SAN JOSE, Calif. Researchers at the University of Illinois have detailed their agenda for defining the parallel programming capabilities needed for tomorrow's multicore processors. In a white paper posted online, they provided one of the most specific plans to date for next-generation multicore CPUs they plan to build in tandem with new parallel programming tools.
The paper was issued by the so-called Parallel@Illinois lab, one of two research centers launched this year with a total of $20 million from Microsoft Corp. and Intel Corp. to tackle the thorny problem of how to program future multicore processors. The other center, at the University of California at Berkeley, outlined its research agenda in March.
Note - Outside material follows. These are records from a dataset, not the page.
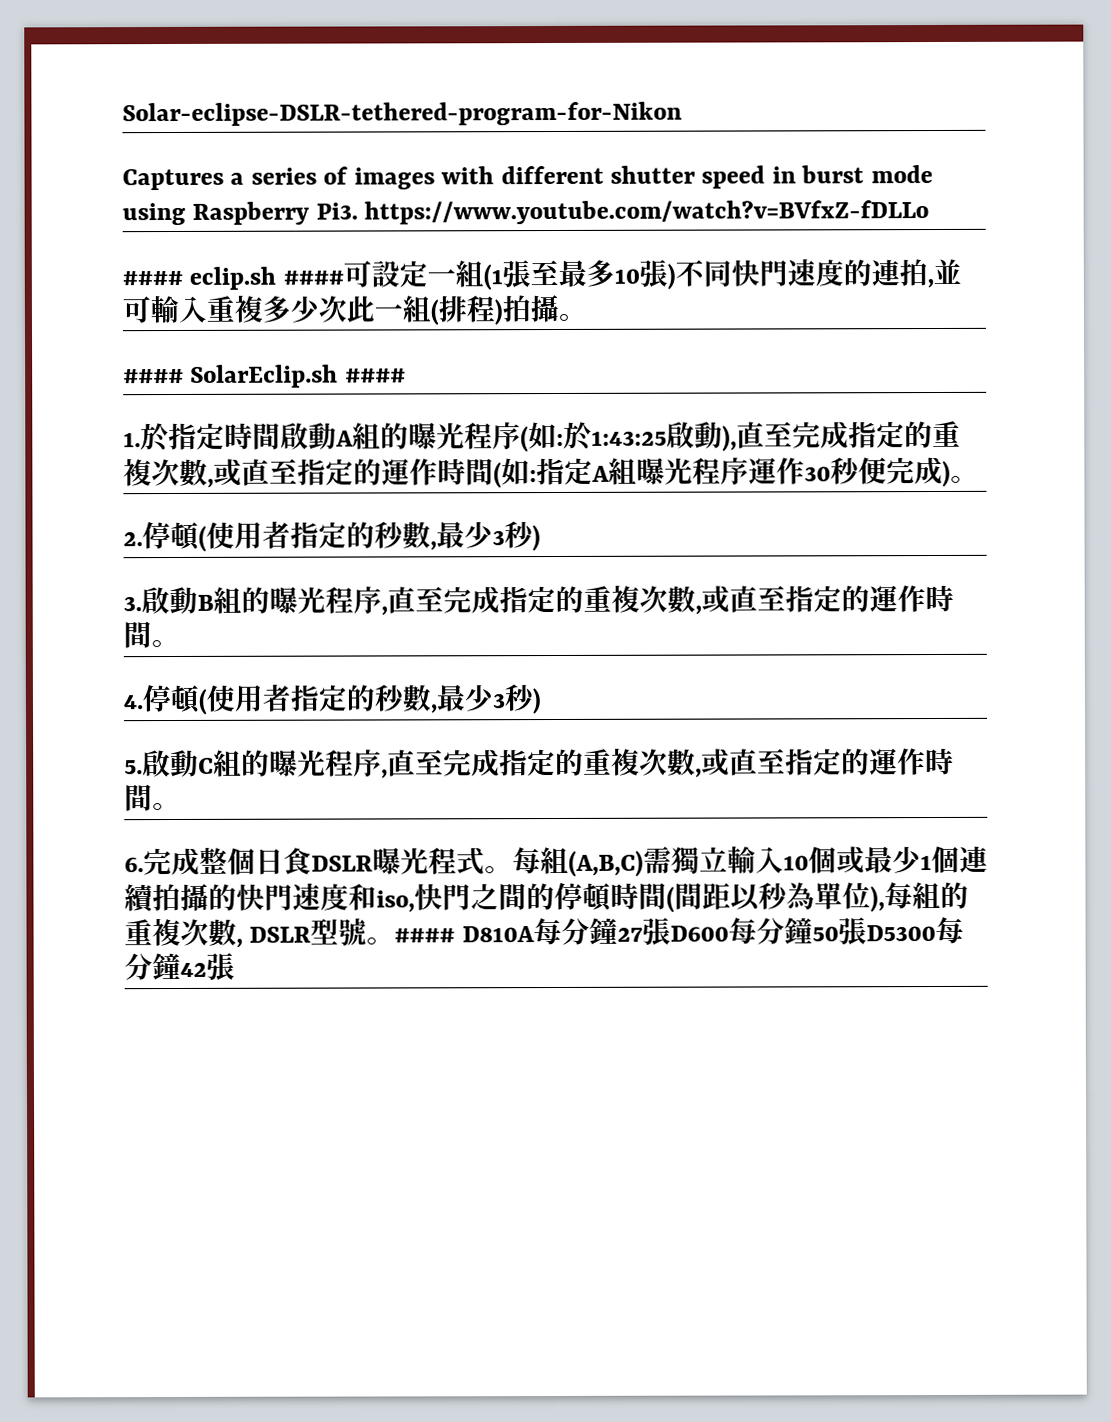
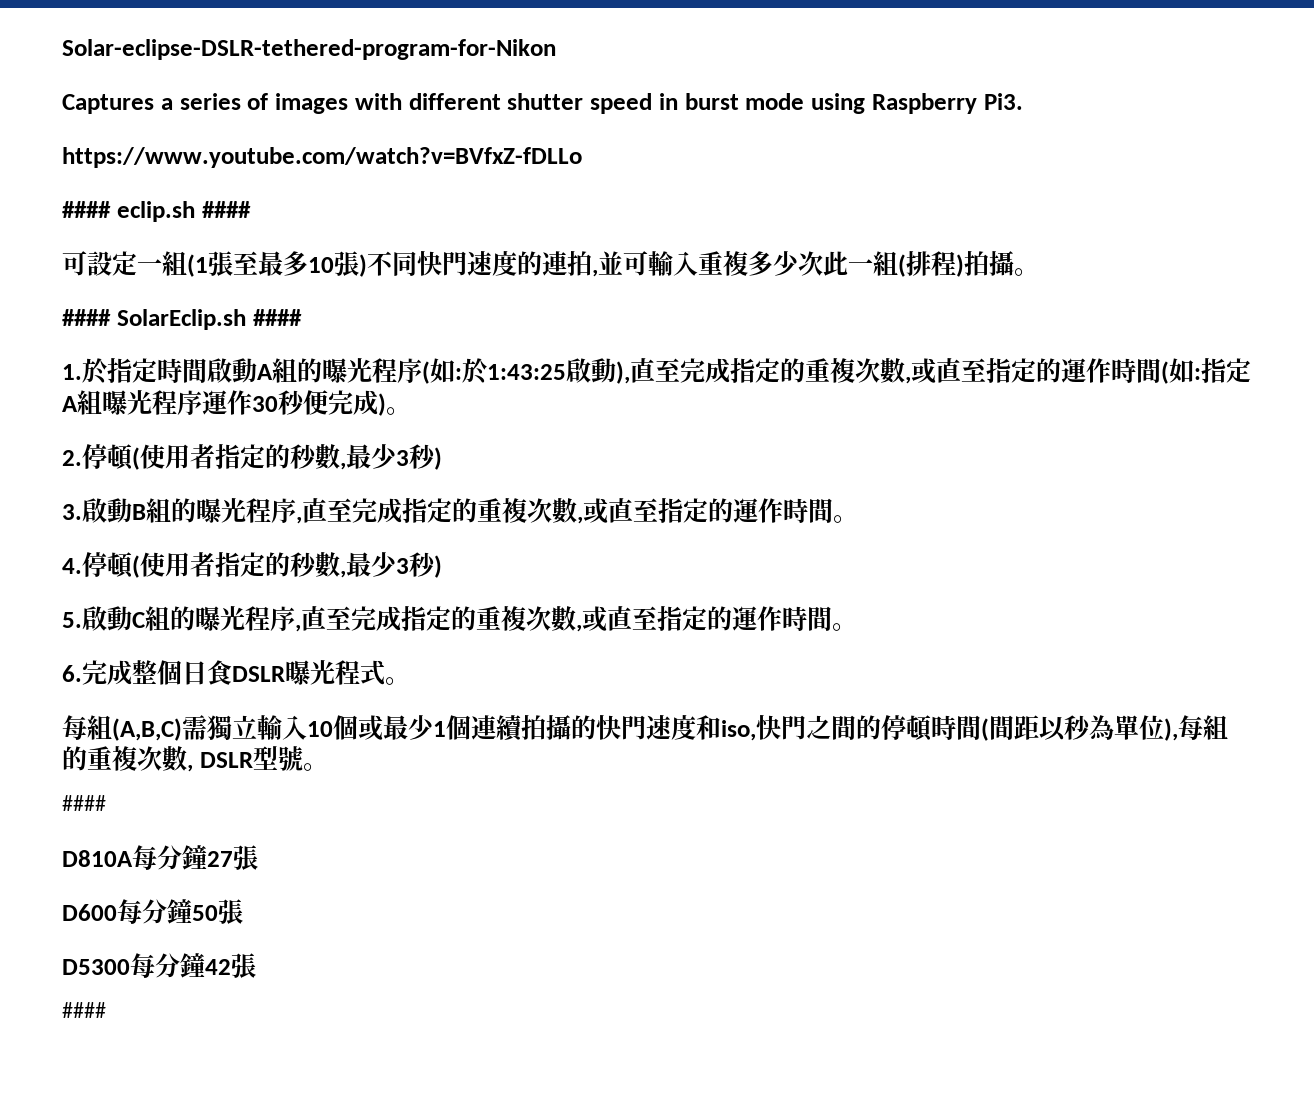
- Captures a series of images with different shutter speed in burst mode using Raspberry Pi3. https://www.youtube.com/watch?v=BVfxZ-fDLLo
+ Captures a series of images with different shutter speed in burst mode using Raspberry Pi3.
+ https://www.youtube.com/watch?v=BVfxZ-fDLLo
- #### eclip.sh ####可設定一組(1張至最多10張)不同快門速度的連拍,並可輸入重複多少次此一組(排程)拍攝。
+ #### eclip.sh ####
+ 可設定一組(1張至最多10張)不同快門速度的連拍,並可輸入重複多少次此一組(排程)拍攝。
- 6.完成整個日食DSLR曝光程式。每組(A,B,C)需獨立輸入10個或最少1個連續拍攝的快門速度和iso,快門之間的停頓時間(間距以秒為單位),每組的重複次數, DSLR型號。#### D810A每分鐘27張D600每分鐘50張D5300每分鐘42張
+ 6.完成整個日食DSLR曝光程式。
+ 每組(A,B,C)需獨立輸入10個或最少1個連續拍攝的快門速度和iso,快門之間的停頓時間(間距以秒為單位),每組的重複次數, DSLR型號。
+ ####
+ D810A每分鐘27張
+ D600每分鐘50張
+ D5300每分鐘42張
+ ####

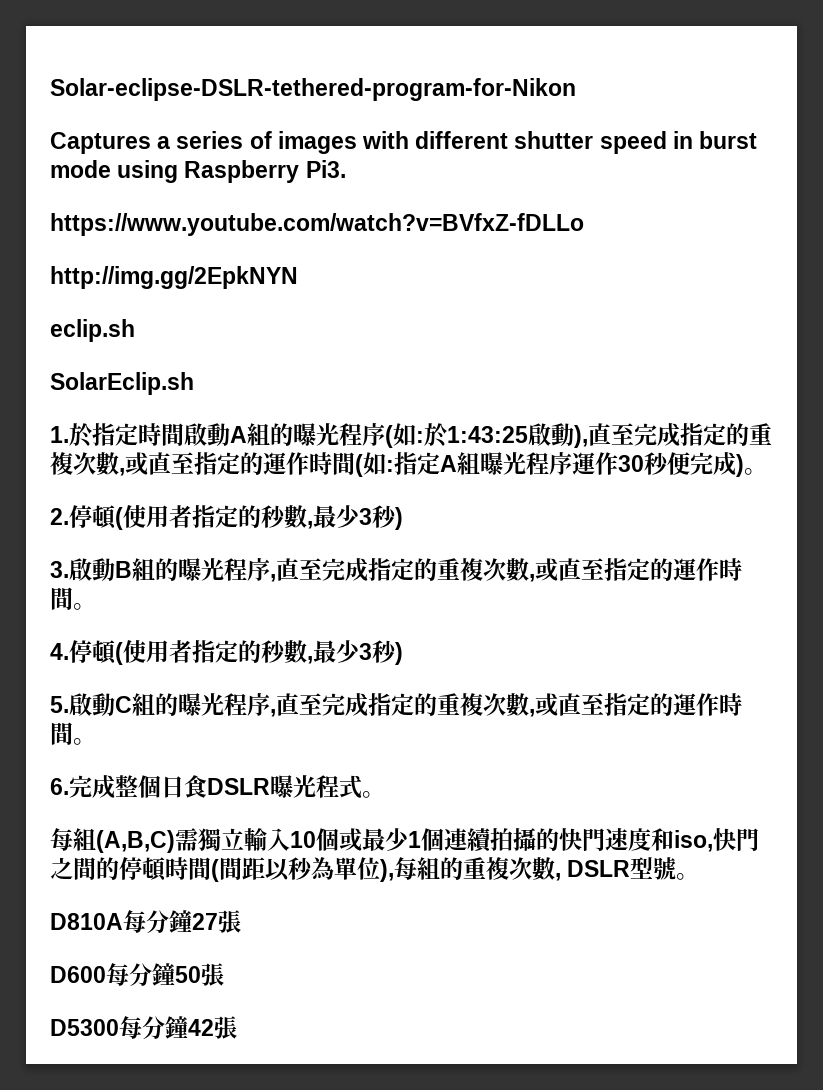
- #### eclip.sh ####
- 可設定一組(1張至最多10張)不同快門速度的連拍,並可輸入重複多少次此一組(排程)拍攝。
- #### SolarEclip.sh ####
+ http://img.gg/2EpkNYN
+ eclip.sh
+ SolarEclip.sh
  每組(A,B,C)需獨立輸入10個或最少1個連續拍攝的快門速度和iso,快門之間的停頓時間(間距以秒為單位),每組的重複次數, DSLR型號。
- ####
  D5300每分鐘42張
- ####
A similar center at Stanford, backed by a handful of computer companies, started work in April.
The 50-page Illinois white paper says it describes "an ambitious research agenda that aims to make client parallel programming synonymous with programming." It includes work "in programming languages, compilers, runtime systems, hardware architecture, tools and formal testing methods, along with research in programming patterns and application
domains that are expected to trigger the killer applications of the future."
Specifically the group will plow the ground for a new class of "disciplined explicitly parallel languages" and domain-specific environments. It also wants to define a next-generation compiler that can take data from multiple sources including language annotations and runtime environments at different times in the life of a program.
But perhaps the most interesting section of the white paper is a detailed discussion of a new microprocessor designs to be built from the ground up with the new tools and ease of programming in mind. Indeed, the researchers said ease of parallel programming is likely to supplant performance and power as the leading design focus for tomorrow's microprocessors in a world of many-core chips that need to scale in performance but not complexity.
"We now have a unique opportunity to rethink the entire system stack and develop hardware that is better aligned with the needs of modern software," the paper said.
"Over time, we need a fundamental rethinking of concurrent hardware, including how to express and manage concurrent work units, communication, synchronization, and the memory consistency model, in tandem with our rethinking of the best practices for concurrent software."
The group will actually pursue two hardware programs. The first, called Bulk Multicore, is defined as "a flexible substrate with scalable cache coherence, high-performance sequential memory consistency, and an easy-to-use development and debugging environment."
The Bulk Multicore design executes groups of related instructions at a time using an emerging style of atomic transactions described by various researchers including some at Microsoft. The Illinois effort will use so-called hardware address signatures, a set of Kbit-long registers that "contain an accumulation of hash-encoded addresses through a Bloom filter. The hardware automatically accumulates the addresses read and written by
a chunk into a read and write signatures, respectively."
The approach gets away from the complexity of global cache snooping mechanisms used today, the paper claims.